Overwhelming experience Past Review

By (Brandeis University) - abroad from 08/28/2017 to 12/15/2017 with

IES Abroad: Tokyo - Language & Culture

What did you gain/learn from your experience abroad? Was it worthwhile?
From my internship, I learned a lot about Japanese work/life culture, I learned how to navigate the transit system, I tried new foods every day and literally was exposed to something different each day.

Personal Information

How much international exposure did you have prior to this program? 0-2 weeks

Review Your Program

* Overall educational experience

Academic rigor, intensity, resources, etc.

Some classes were harder than others. By far, my Japanese course was the hardest. I've never studied it before, so it was very overwhelming at first - but you get the hang of it eventually. It turned out to be really fun and I could talk with locals by the end of the semester!

* Host Country Program Administration

On-site administration of your program

For most of the part, everyone was really friendly and always asked how you are/what you've been up to/suggest cool spots in Tokyo to see.

* Housing:

How satisfied were you with your living arrangements?

I lived in a dorm. It was clean; vacuums and irons are provided. If you're looking to eat traditional Japanese food, live with a family (but beware: most of the home stay locations are not in Tokyo and it's expensive to travel to and from the city every day). The food in the dorm was terrible - so terrible that kids usually ate out.

* Food:

Never have I been so satisfied with food in my whole entire life.

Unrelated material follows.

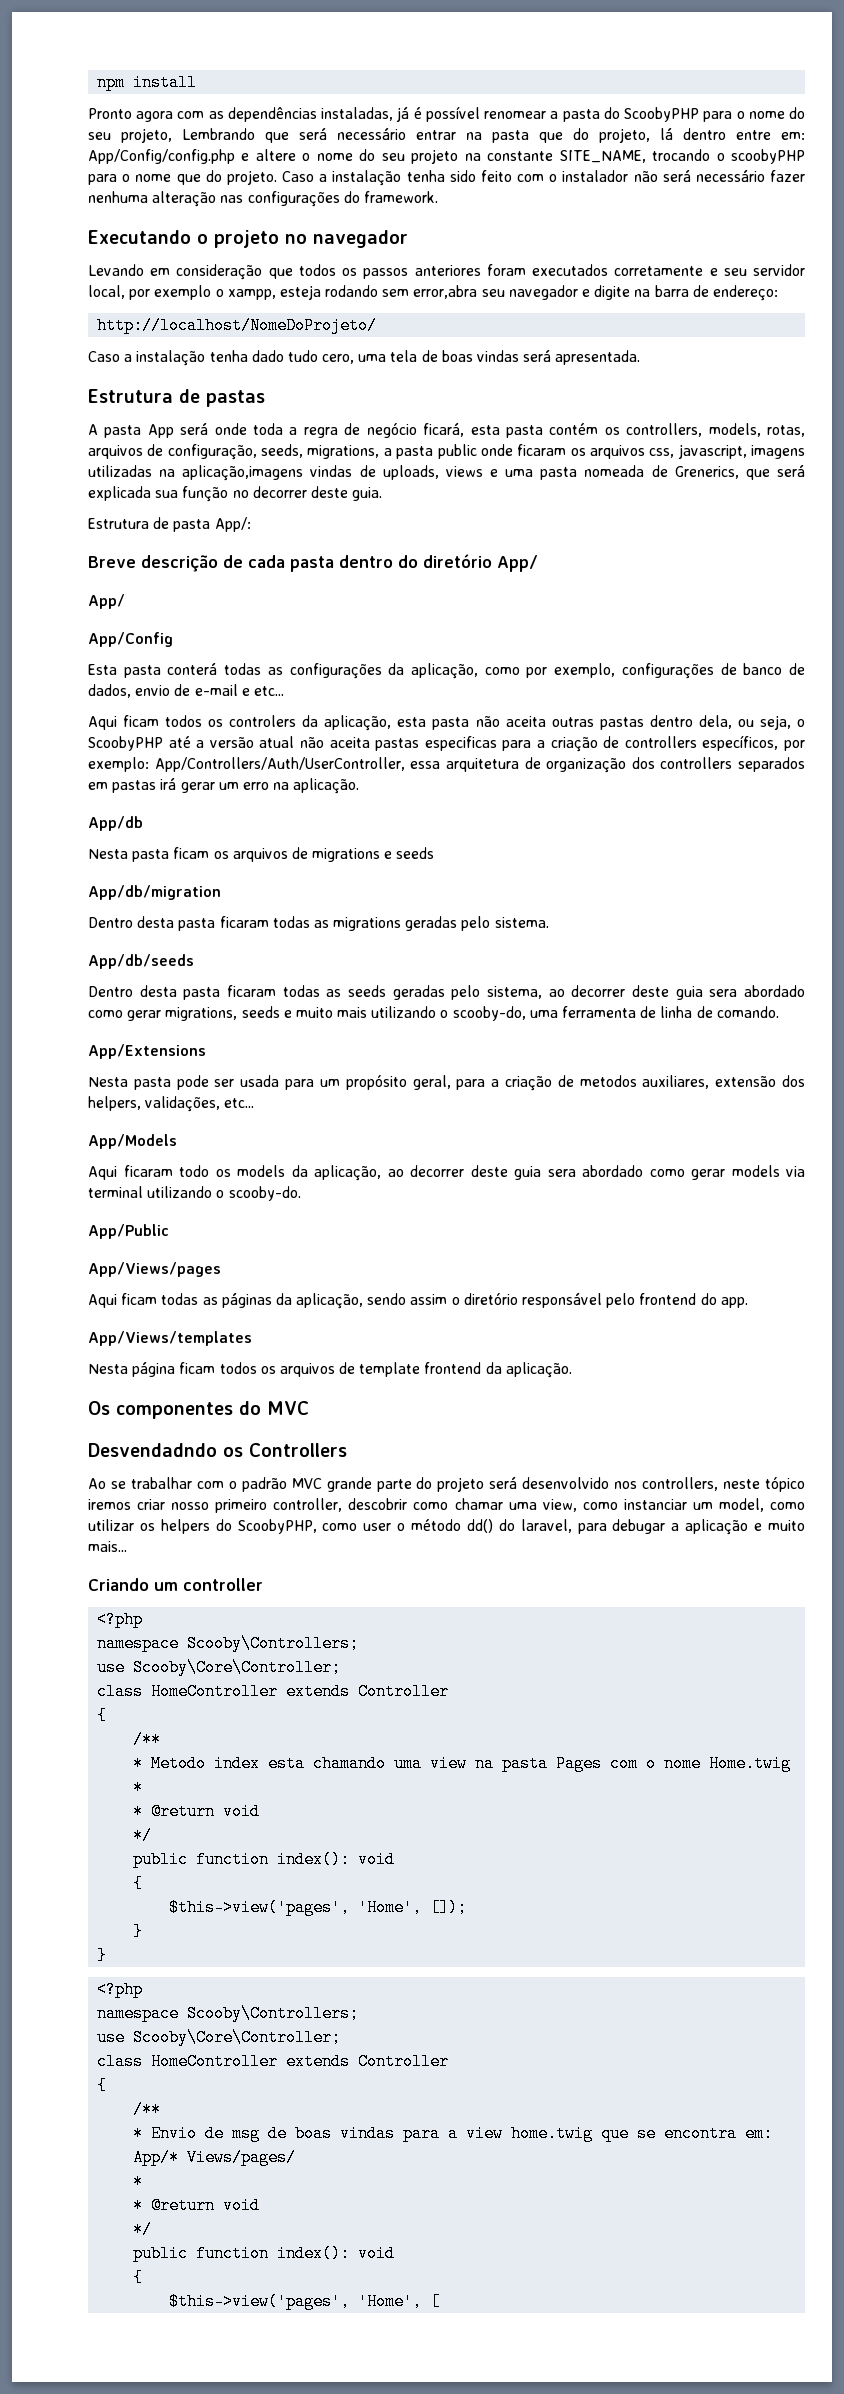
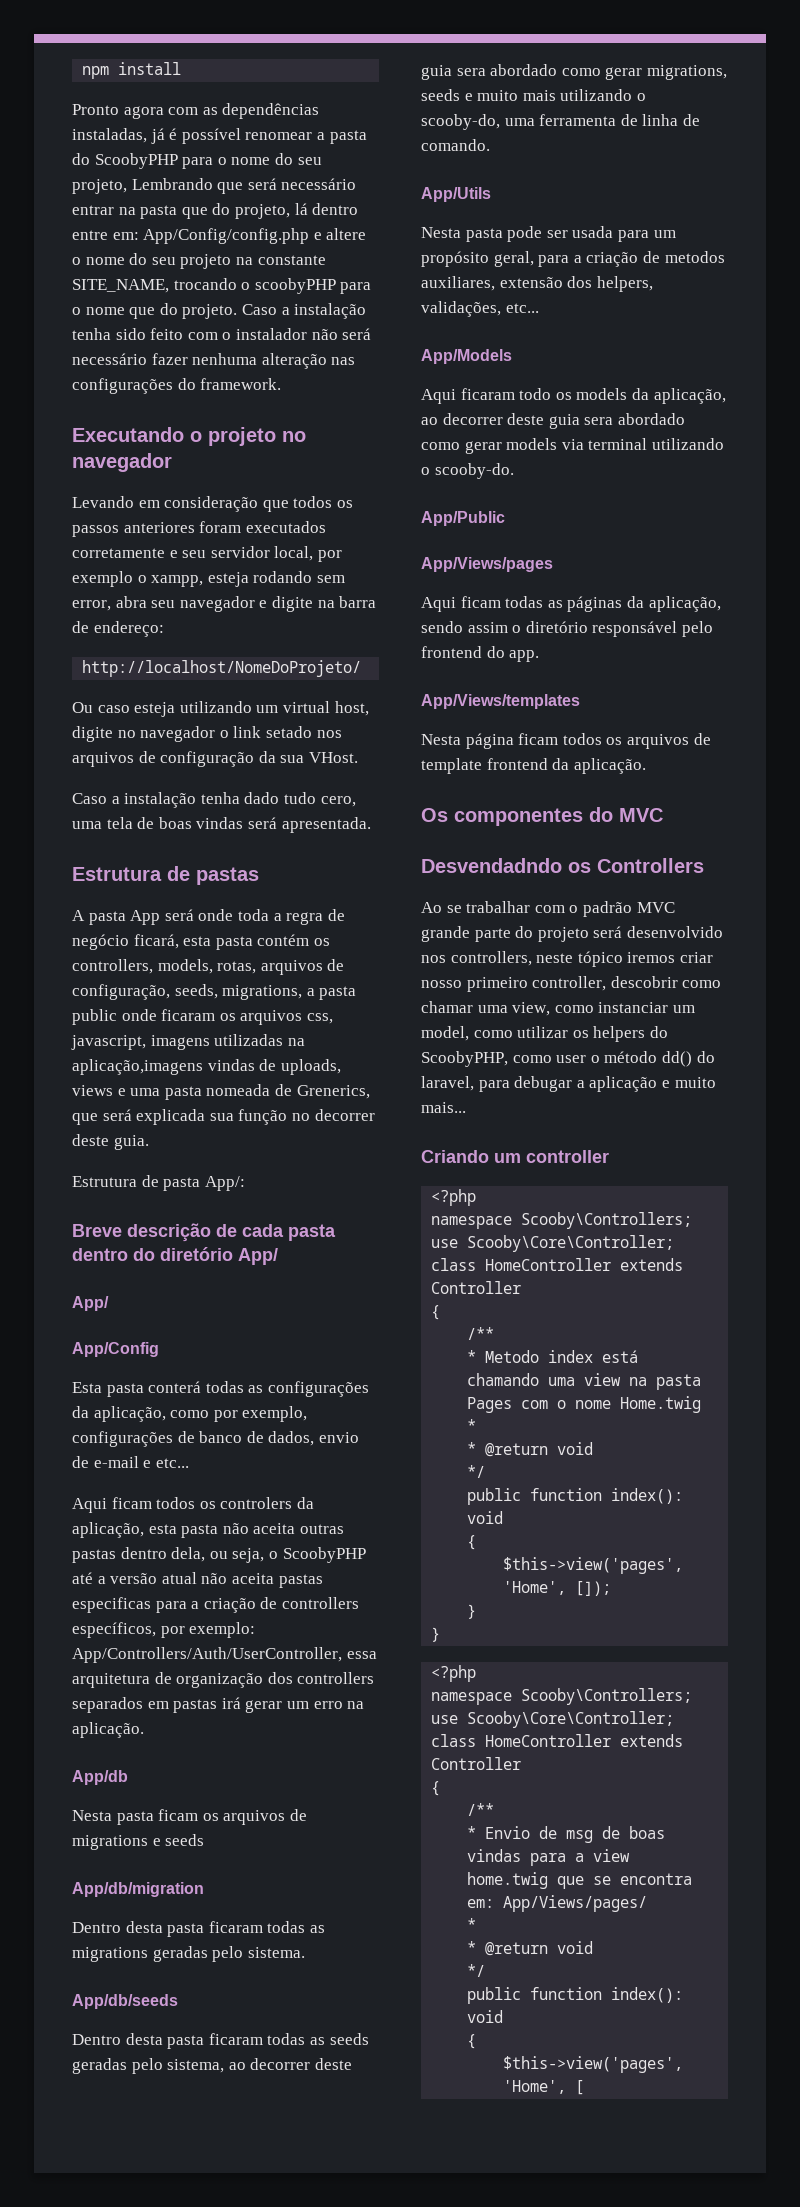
[413,285,478,299] error,abra -> [72,596,147,611] error, abra
(378, 325) none -> [72,701,369,717] [72,726,342,742] [72,751,358,767] // Ou caso esteja utilizando um virtual host, digite no navegador o link setado nos arquivos de configuração da sua VHost.
[88,1044,206,1059] App/Extensions -> [421,187,491,202] App/Utils
[268,1755,306,1772] esta -> [602,1350,639,1363] está
[133,2149,297,2166] App/* Views/pages/ -> [503,1895,648,1912] App/Views/pages/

Each meal in Japan will leave you hungry for more. Not even joking. Best food of my life.

* Social & Cultural Integration:

How integrated did you feel with the local culture?

I made Japanese friends at school and at my internship, I learned a language that I deemed impossible beforehand and I was able to learn how to navigate the busiest and most efficient metro system in the world.

* Health Care:

How well were health issues addressed during the program?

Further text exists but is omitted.